Droit à la vie privée et à la protection des données
L'utilisation de l'IA dans les services sociaux implique le traitement de données personnelles sensibles, ce qui soulève de sérieuses préoccupations en matière de respect de la vie privée au titre de l'article 8 de la CEDH. L'agrégation de données sensibles, telles que les dossiers médicaux, les antécédents financiers et professionnels et d'autres détails personnels, qui permet à l'État d'acquérir un profil détaillé des aspects les plus intimes de la vie des citoyens, peut entraîner une ingérence particulièrement envahissante dans la vie privée[1].
Par exemple, des préoccupations liées au respect de l'article 8 de la CEDH ont été soulevées dans l'affaire « SyRi », où le tribunal de district de La Haye a estimé qu'un algorithme utilisé pour identifier les fraudes potentielles à l'aide sociale (le ‘Systeem Risico Indicatie’ ou ‘SyRi’) et la législation correspondante ne répondaient pas aux exigences de nécessité et de proportionnalité requises par l'article 8, paragraphe 2, de la CEDH[2].
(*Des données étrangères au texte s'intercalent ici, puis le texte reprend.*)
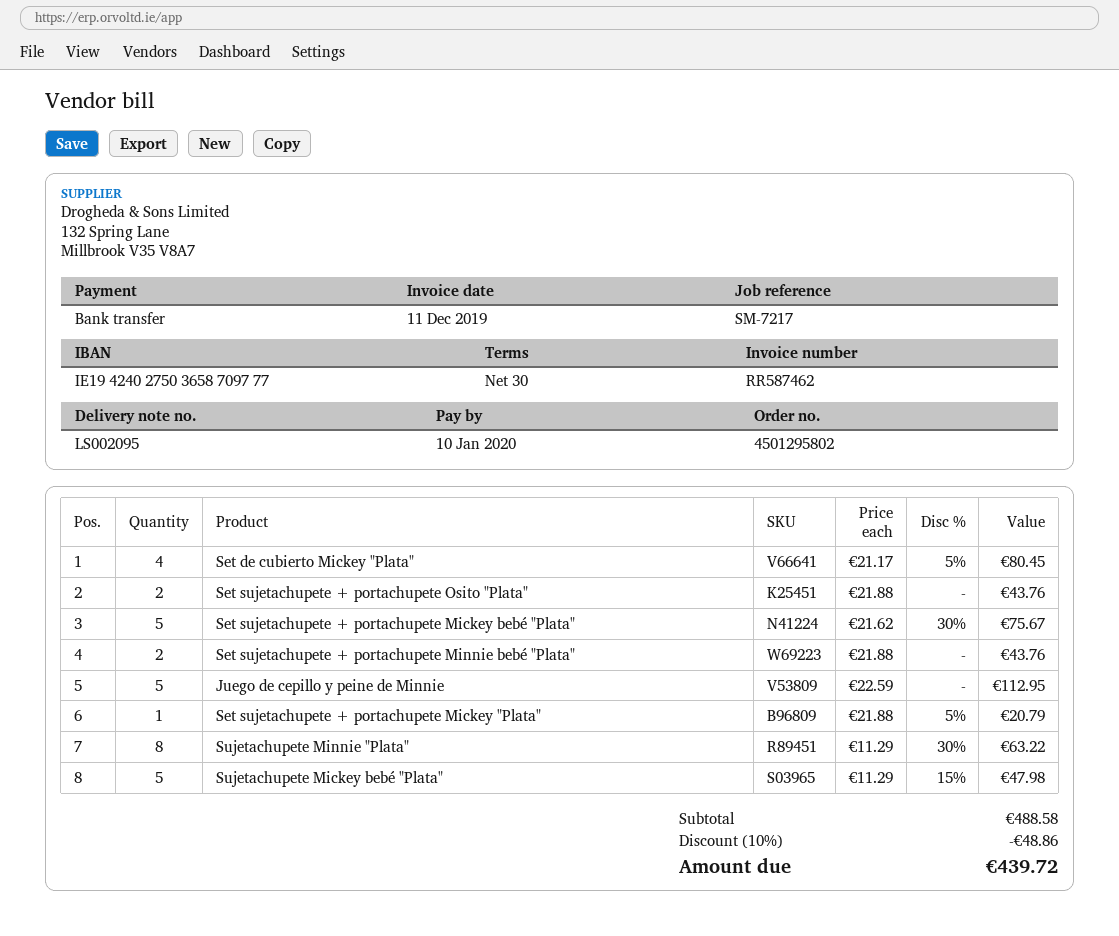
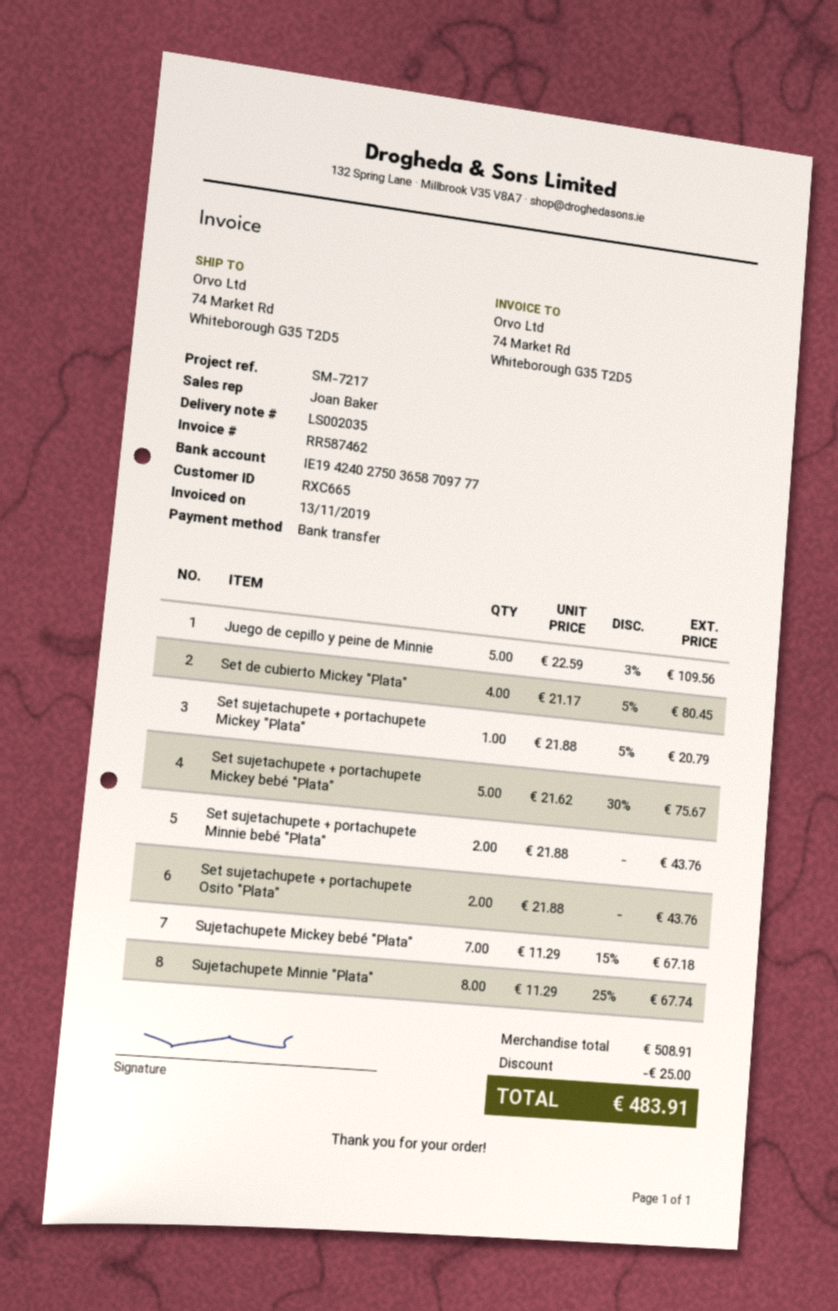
delivery note number: LS002095 -> LS002035
invoice date: 2019-12-11 -> 2019-11-13
Juego de cepillo y peine de Minnie: 5 x 22.59 = 112.95 -> 5 x 22.59 - 3% = 109.56
Sujetachupete Minnie "Plata": 8 x 11.29 - 30% = 63.22 -> 8 x 11.29 - 25% = 67.74
Sujetachupete Mickey bebé "Plata": 5 x 11.29 - 15% = 47.98 -> 7 x 11.29 - 15% = 67.18
subtotal: 488.58 -> 508.91
discount: 48.86 -> 25.00
total: 439.72 -> 483.91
Un risque supplémentaire est l'utilisation abusive des données personnelles collectées dans les services sociaux, y compris la surveillance non autorisée, le profilage sans consentement, ou les violations accidentelles. L'implication des entreprises dans le développement ou la maintenance des systèmes d'IA ou l'externalisation des services sociaux auprès d'entreprises privées suscitent également des inquiétudes Étant donné que les systèmes d'IA stockent de grandes quantités de données sensibles, il convient d'accorder une importance particulière à la sécurité des données, y compris lorsqu'un système d'IA particulier est développé et entretenu par des fournisseurs tiers (privés).
[1] Szabó et Vissy c. Hongrie, No. 37138/146, 12 janvier 2016, § 70.
[2] The Hague District Court, NCJM et al. and FNV v The State of the Netherlands, 6 mars 2020, disponible en anglais (ECLI:NL:RBDHA:2020:865). Il s'agit du ‘Systeem Risico Indicatie’ ou ‘SyRi’. Voir également le mémoire d'amicus curiae présenté par le Rapporteur spécial des Nations Unies sur l'extrême pauvreté et les droits humains, qui souligne en particulier l'effet discriminatoire et stigmatisant du SyRi (en anglais uniquement).